Her first herbal formulas were hand-packed into small, black packages and narrow-mouthed glass bottles. Okusa screwed on thousands of lids herself and even used her hair curler to seal and secure the black pouches. It was, she says, important that she paired her products with education so that the company would be taken seriously. Eastern medicine isn’t, she notes, easily accessible in the U.S., and she needed to prove that it was “not just powder in a bottle.”

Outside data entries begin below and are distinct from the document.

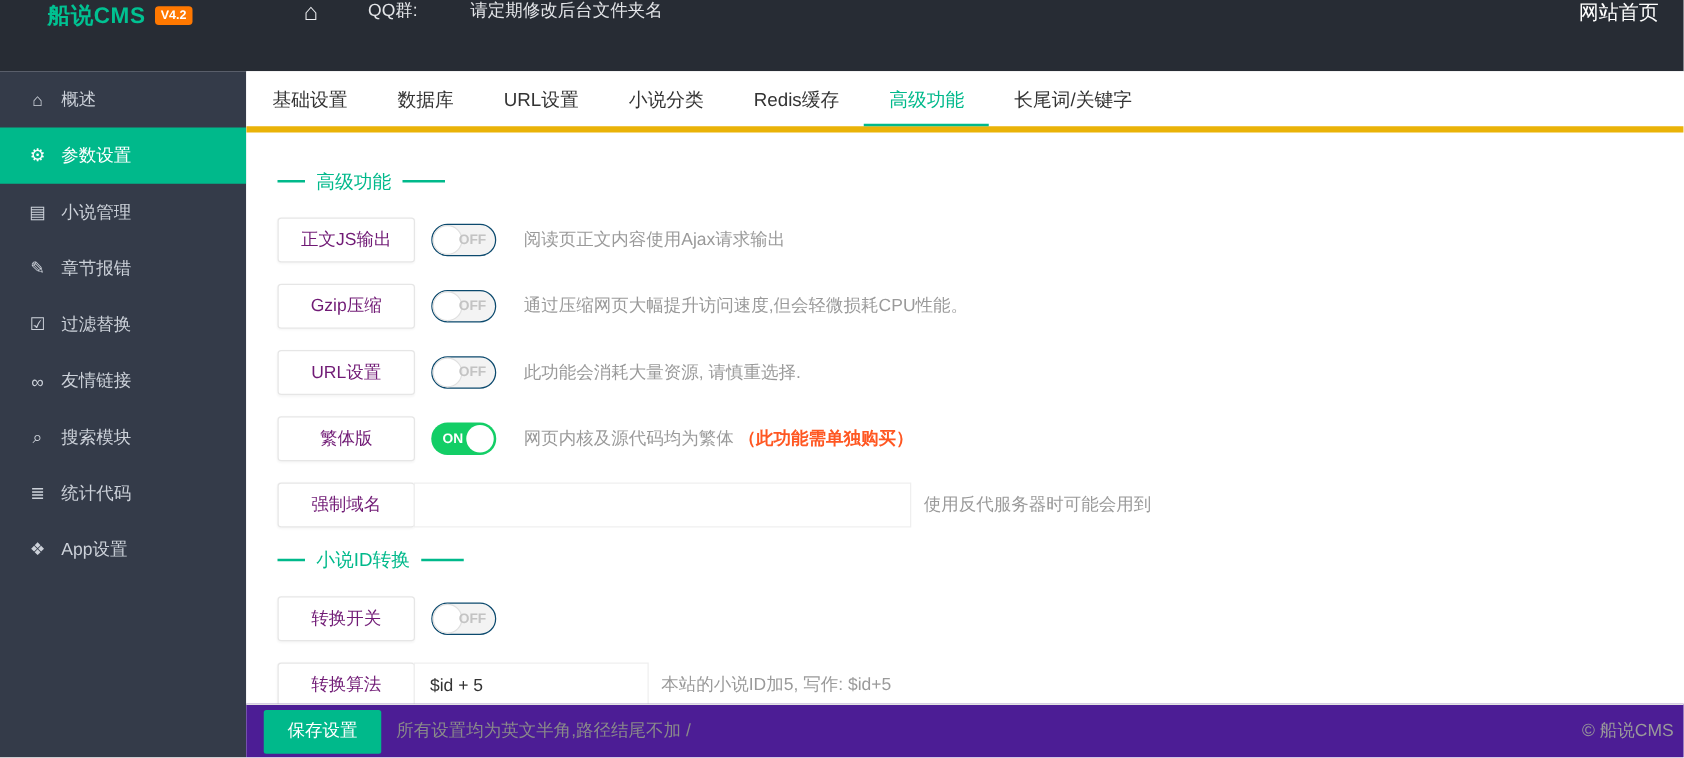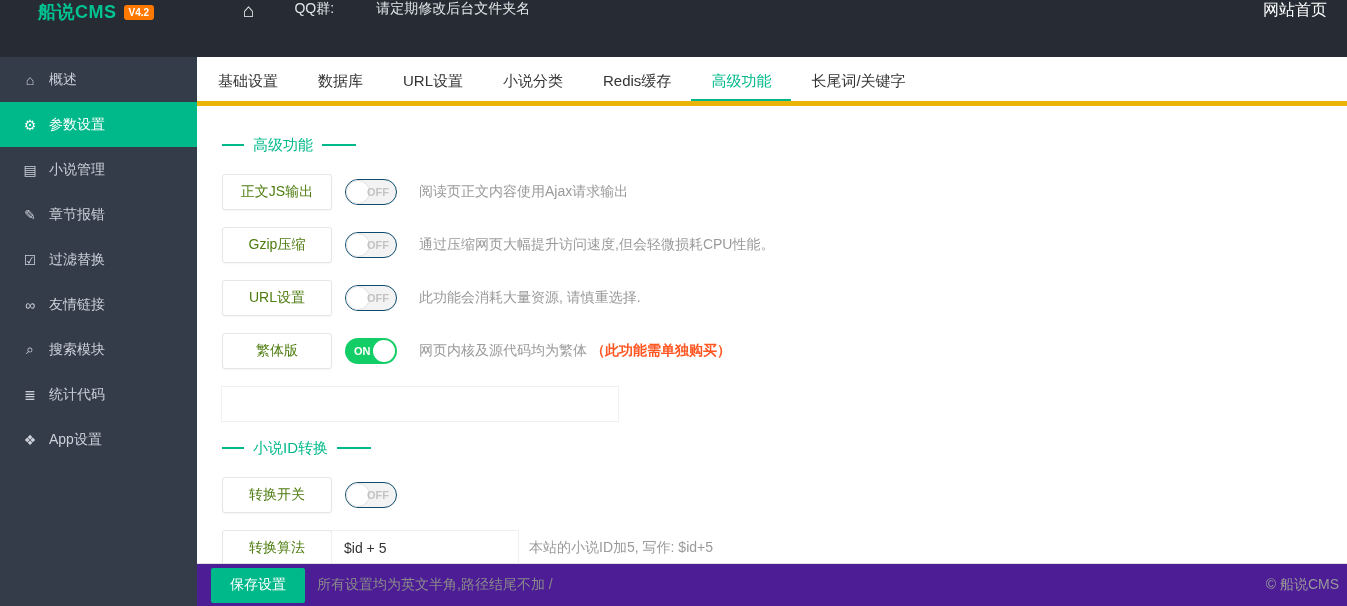"正文JS输出" .row-label { color: #4d7c0f -> #701a75 }
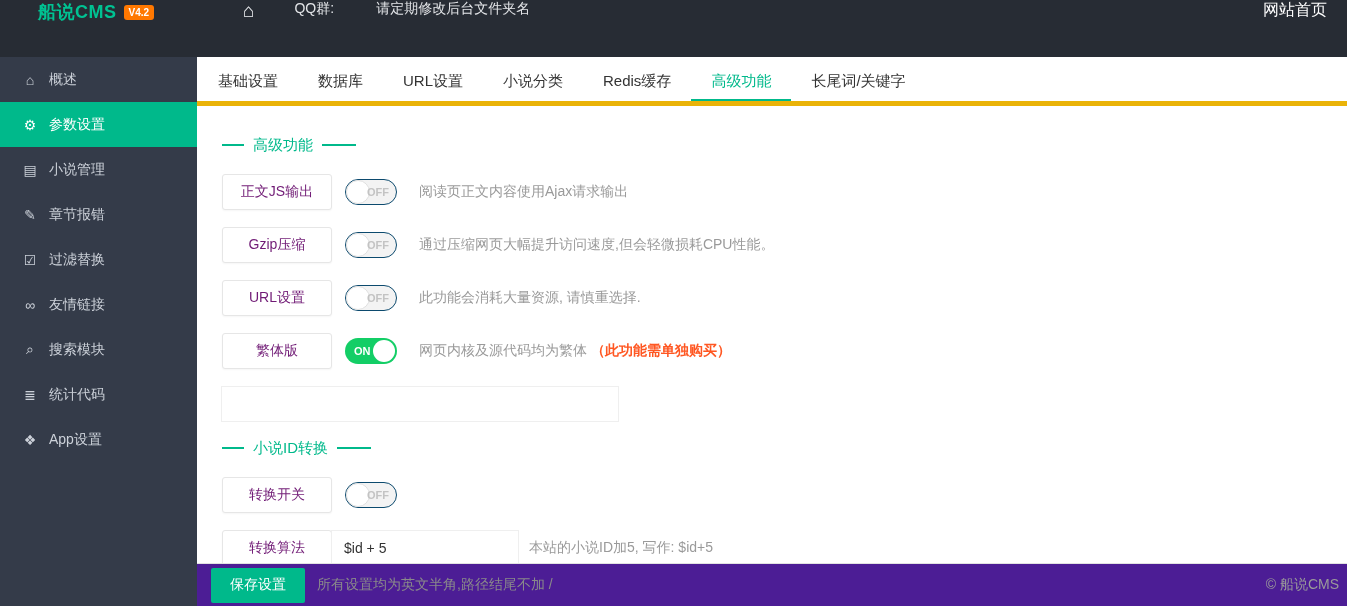"强制域名" div.row-label { html: none -> <div>强制域名</div> }
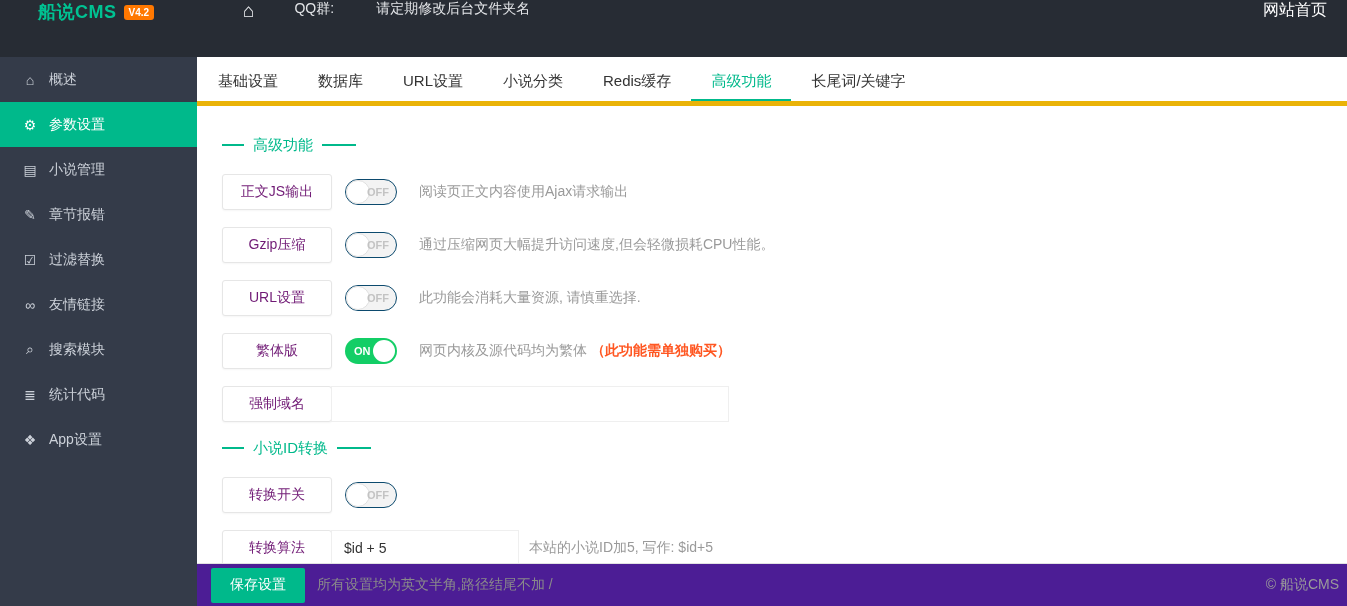"使用反代服务器时可能会用到" div.row-desc { html: none -> <div>使用反代服务器时可能会用到</div> }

Okusa realized that there could be a real interest in preventative health. She cites statistics that we will spend 80% of our healthcare budgets in the last six months of life and ponders why we wouldn’t want to shift those funds throughout our lives. As a result, Apothékary emphasizes helping customers find what they need—including what she calls “a robust digital roadmap” to pair with pharmaceuticals.
She didn’t start out to tie HSA and FSA funds to products in the store. Like many other parts of the business, it happened organically. The company noticed that customers—primarily women—wanted to use funds to pay. The company reports that most new customers are using HSAs and FSAs, and about 20% of their orders now use the accounts.
That makes sense to Okusa. “We put hundreds of dollars aside” in these accounts, she says, “and then we forget about it.” But what if, she wondered, that money could be spent on “things people actually want.”
Those hundreds of dollars add up. Apothékary cites statistics suggesting that approximately 80% of workers have access to HSA and FSA funds, with around 40% having funded accounts. That means, they say, that there’s $140 billion of untapped tax-free cash that consumers can access for healthcare.
That includes, the company has found, purchases that might be qualified expenses for purposes of HSAs and FSAs. The same rules apply here as they would at CVS, which means they are no less confusing. To help, Apothékary has partnered with TrueMed, a payment platform to assist with determining eligibility for expenses at check-out. Additionally, a new set of FAQs for the Apothékary website is on the way, with the hope that the company can continue to promote products and signal savings to customers. They already offer phone consultations for those who might puzzle over alternative medicines.
Okusa sees real potential in educating customers about potential tax savings, even as she mulls ways to expand. “If we can make customers happy,” she says, “We’re open to new ideas.”